I used the 10 lb bag over maybe 1M. I just couldn't seem to spread it thinner. In the end, the spots where I was heavier handed ended up forming a kind of crust. It held all the peat in place which was nice during heavy rain. Just seemed to be a little harder to get water to penetrate. A little more watering. Grass came in beautifully where I went heavy. A few months later, all the peat seemed to disappear along with the m-binder. I wouldn't be concerned about going heavy aside from the cost. I just hated spreading it. Doing it by hand, half just blew away. I had to bend over to spread it close to the ground so less would blow away. A real hassle. If I was doing patch work, I would use it since that would be small areas.

I think it really wasn't designed to be used this way. It is for a hydro seeding machine so it is supposed to be mixed with seed, "mulch" or paper, and water. Then sprayed with a generously large nozzle. I tried to add the m-binder to a watering can and mixed water with it to simulate this effect. The watering can has a shower type nozzle at the end and the little holes kept clogging. I poked the holes bigger but the solution started turning jelly like and still didn't want to pass through the holes. I just poured it from a 5 gal bucket and I couldn't really spread it like that. Just ended up having poured lines probably with way too much of it. That was in spring. It's all broken down now with no remnants. If you can get light to medium and uniform coverage, then m-binder is wonderful.

I seed in 1-2 weeks. I bought PAM. It is crystals which you dissolve and spray. I'm going to try using my sprayer. This should be a lot easier to apply uniformly. I'm doing a reno and using peat to cover. I'll let you know the outcome. I'm hoping this is the way to go since it's a lot cheaper too... $40 is enough to cover a acre!


----------



## g-man

I was worried last night over the m-binder. I started researching about it (and PAM) and now I know far more than I ever want to. The biggest risk is that it could bind the seed and not let it germinate. I'm not using any peat moss and I applied it just to the dirt.

I looked at it in the am and there were some very heavy areas. I took a broom and spread the worst of it over to the grass areas. I then watered it all in. I setup an extra sprinkler head for the last 2feet that are outside my irrigation zone. I'm watering 1min every hour via the rachio.

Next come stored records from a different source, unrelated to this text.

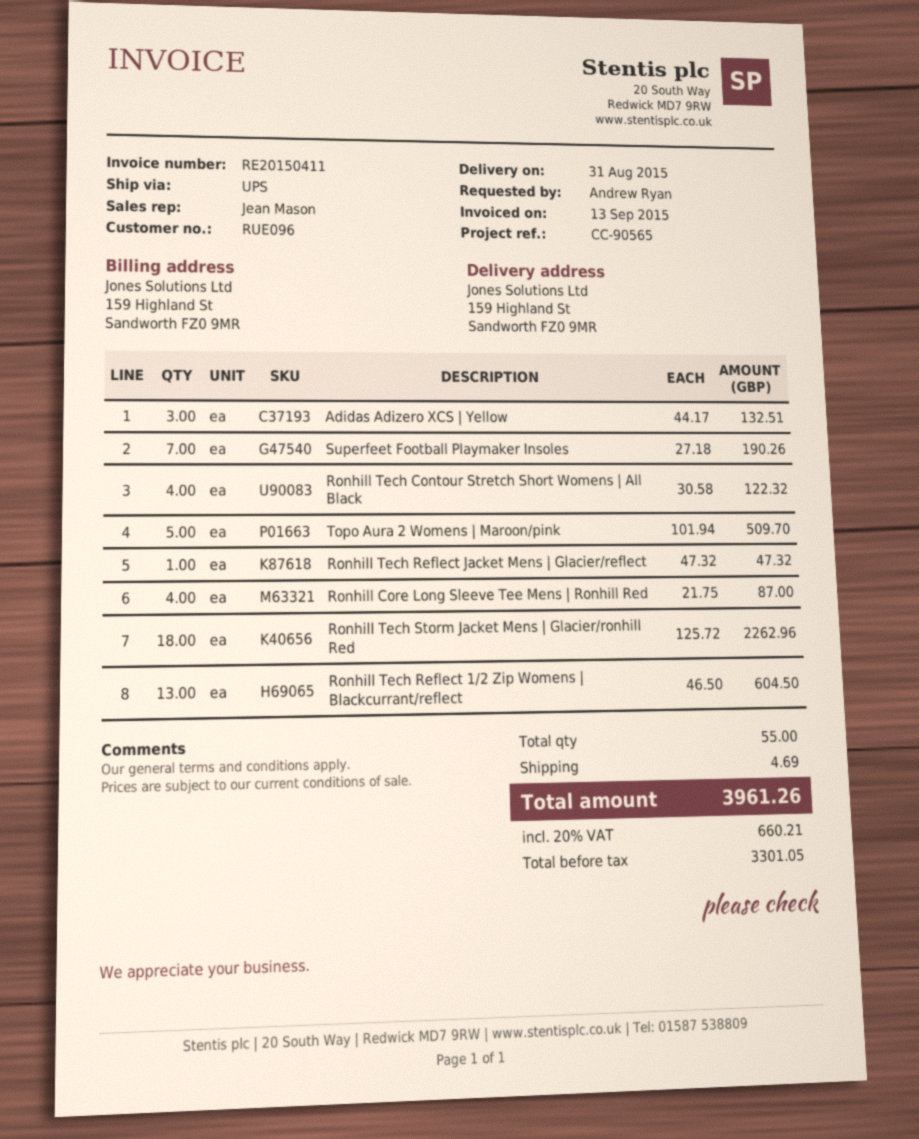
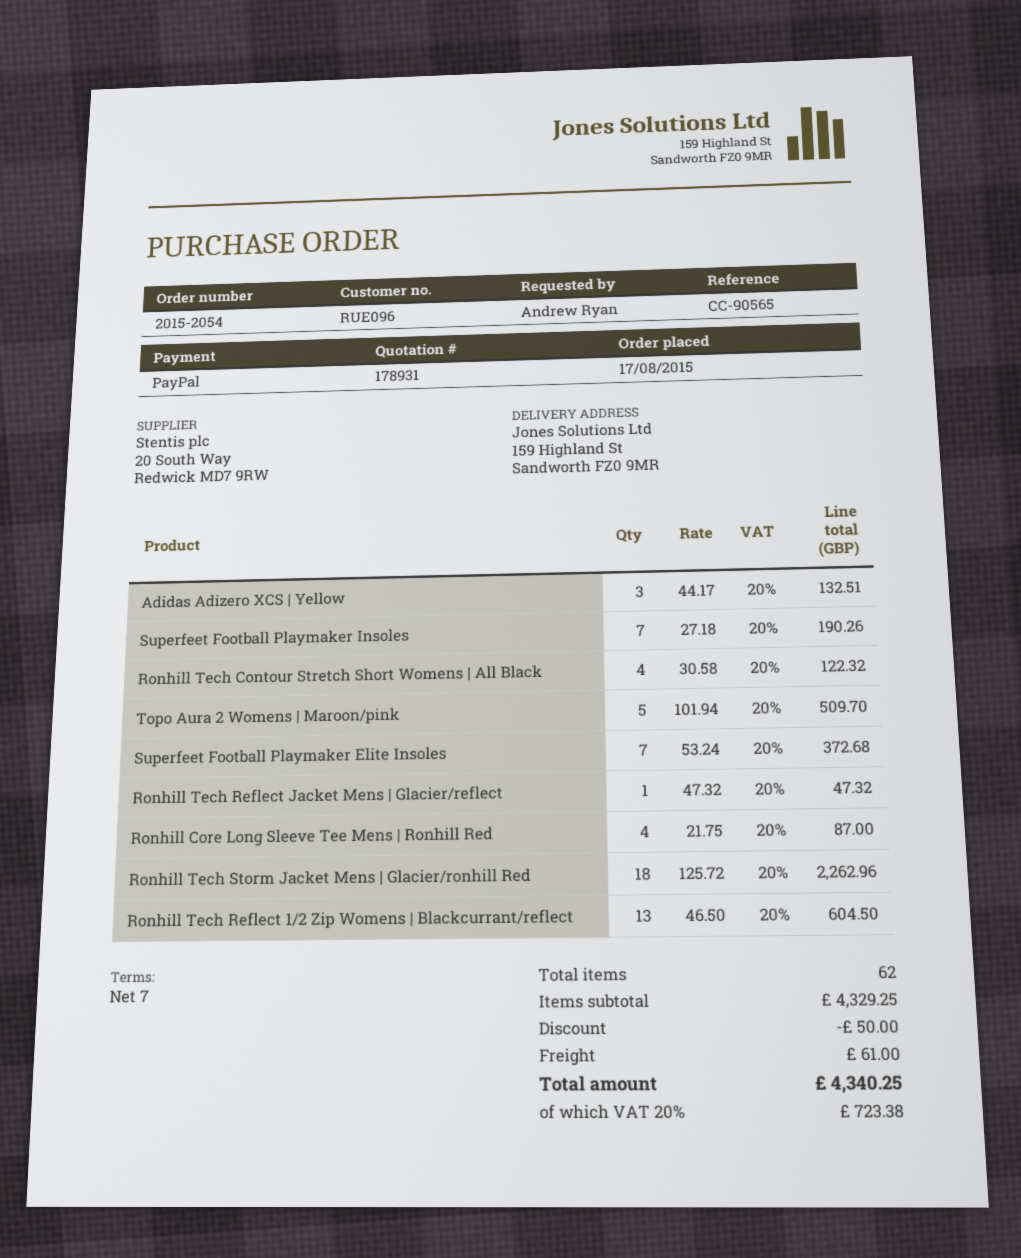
Superfeet Football Playmaker Elite Insoles: none -> 7 x 53.24 = 372.68
total quantity: 55 -> 62
discount: none -> 50.00
shipping: 4.69 -> 61.00
tax: 20% = 660.21 -> 20% = 723.38
total: 3961.26 -> 4340.25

There is a storm approaching tonight, so we will see how it holds. I will likely roll the area again with the 220E tonight prior ot the storms.


----------



## g-man

It got sunny and windy, ET must be higher. It was not as moist as I like it. Up the time to 5min.


----------



## pennstater2005

@g-man Pics? I need some pics!


----------



## g-man

Pictures: seed down


----------



## pennstater2005

Looks good. Did you get the tackifier all figured out? I don't see any excess.


----------



## Pete1313

Regarding the m-binder, has anyone tried putting it in a carrier such as milorganite like one might do when doing a micronutrient app to the lawn? By putting the milo in a wheelbarrow, misting it with water, spreading the powder on top and then mixing it all together. The rate of 2.5 lbs/M for the m-binder might make it alittle tricky, but I recently just put 7.25 lbs of borax into 72 lbs of milorganite without any issues. One could try 2.5 lbs of m-binder mixed in 20 lbs of milo and then spread that across 1M. The milo would then serve as the seed down fertilizer app. I have no experience with m-binder, just wondering for future renos. Thoughts?


----------



## g-man

@Pete1313 the m-binder is like the consistency of corn starch. I did not enjoy using it and I don't think I will use it again. The PAM product seems better, but I think it was waterway restrictions.

It really needs to be applied to the soil or straw. When wet, it turns into a mucus like stuff. Similar to the inside of okra. I think if you use a carrier, it will stick to the carrier only.

There is a line of storm approaching, so it will get tested.

@pennstater2005 I used a broom to brush off the excess.


----------



## g-man

I mowed last night the rest of the yard and rolled the reno area with the 220E. The broom made it a little rough (more surface area for evaporation + erosion risk). We had a few storms this am with a total of 0.25in of rain. It all looks great. right now. 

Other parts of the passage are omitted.